L'homme haussa les épaules, comme si on lui faisait une injure.

— Il y a quinze ans que je suis dans le coin... soupira-t-il.

Sous-entendu : rien ne pouvait s'y passer d'anormal sans qu'il s'en aperçoive.

Un peu plus tard, Maigret pénétrait à l'hôtel Lambert et c'était la patronne qui, cette fois, occupait le bureau. Elle était plus jeune, plus appétissante que le commissaire l'aurait pensé après avoir vu son mari.

— Vous venez pour le 33, n'est-ce pas ? Le monsieur est là-haut.

— Je vous remercie.

Il dut se ranger contre le mur, dans l'escalier, pour laisser descendre un couple. La femme était très parfumée et l'homme détourna la tête d'un air gêné.

La chambre était dans l'obscurité, Baron assis dans le fauteuil qu'il avait tiré près de la fenêtre. Il avait dû fumer tout un paquet de cigarettes, car l'air était suffoquant.

— Rien de neuf ?

— Elle est sortie il y a une demi-heure. Avant cela, une femme est venue la voir, portant un grand carton, une lingère ou une couturière, je suppose. Elles sont passées toutes les deux dans la chambre à coucher et je voyais seulement des ombres aller et venir, puis rester immobiles, avec une des silhouettes à genoux, comme pour un essayage.

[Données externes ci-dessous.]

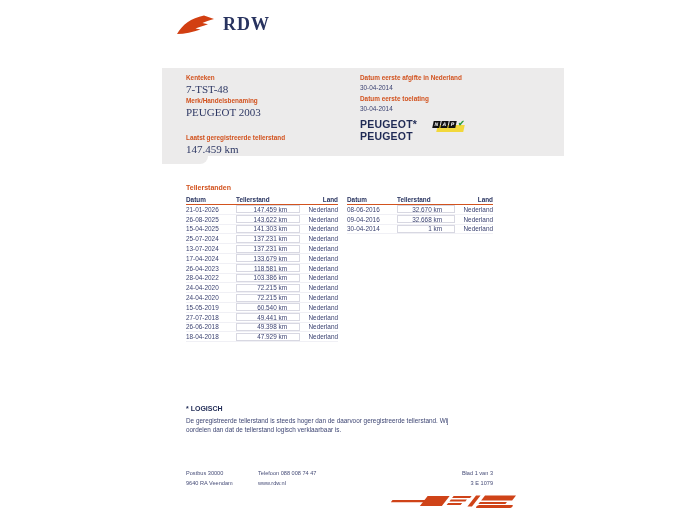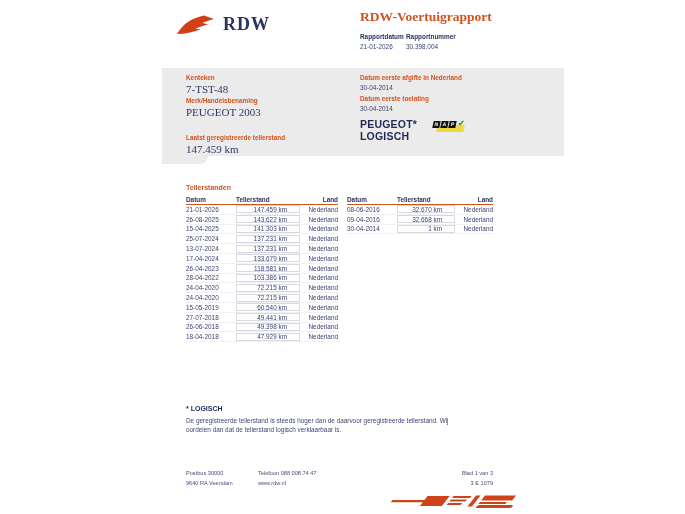"RDW-Voertuigrapport" div.hdr-right { html: <div> <div>RDW-Voertuigrapport</div> <div> <div> <div>Rapportdatum</div> <div>21-01-2026</div> </div> <div> <div>Rapportnummer</div> <div>30.398.004</div> </div> </div> </div> -> none }
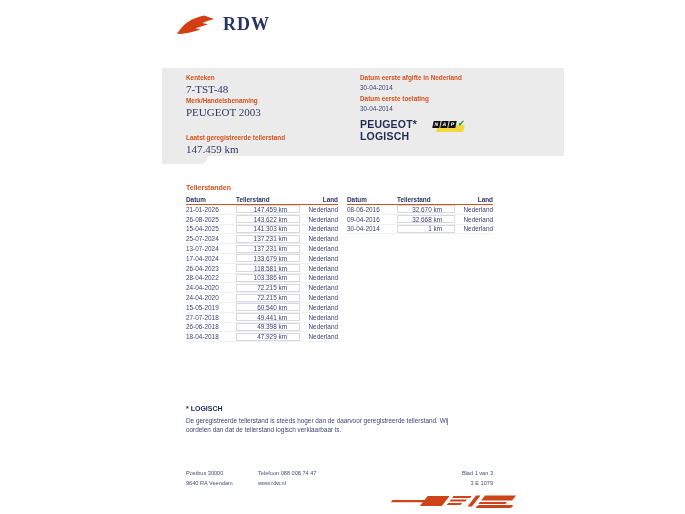"LOGISCH" div { text: LOGISCH -> PEUGEOT }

Au rez-de-chaussée, il n'y avait de lumière que dans le hall d'entrée. L'escalier était éclairé jusqu'au second étage et, à gauche, deux lampes restaient allumées dans le salon, mais pas le grand lustre.

À droite, une femme de chambre en noir et blanc, un bonnet de dentelle sur la tête, mettait de l'ordre dans le boudoir.

— La cuisine et la salle à manger doivent donner sur le derrière. À les regarder vivre, on se demande ce que ces gens-là font toute la journée. J'ai compté au moins trois domestiques qui vont et viennent sans qu'on puisse savoir à quoi ils s'occupent. En dehors de la couturière ou de la lingère, il n'y a pas eu d'autre visite. Cette femme est venue en taxi et est repartie à pied, sans son carton. Un garçon livreur, en triporteur, a apporté des paquets. C'est le valet de chambre qui les a pris, sans le faire entrer dans la maison. Je reste ?

— Tu as faim ?

— Cela commence, mais je peux attendre.

— Va.

— Je ne reste pas jusqu'à la relève ?

Maigret haussa les épaules. À quoi bon ?

Il ferma la porte à clé, glissa celle-ci dans sa poche. En bas, il dit à la patronne :

— Ne louez pas le 33 avant que je vous fasse signe. Personne ne doit y entrer, vous entendez ?

Dans la rue, il aperçut de loin Olga qui s'en venait au bras d'un homme et il fut content pour elle.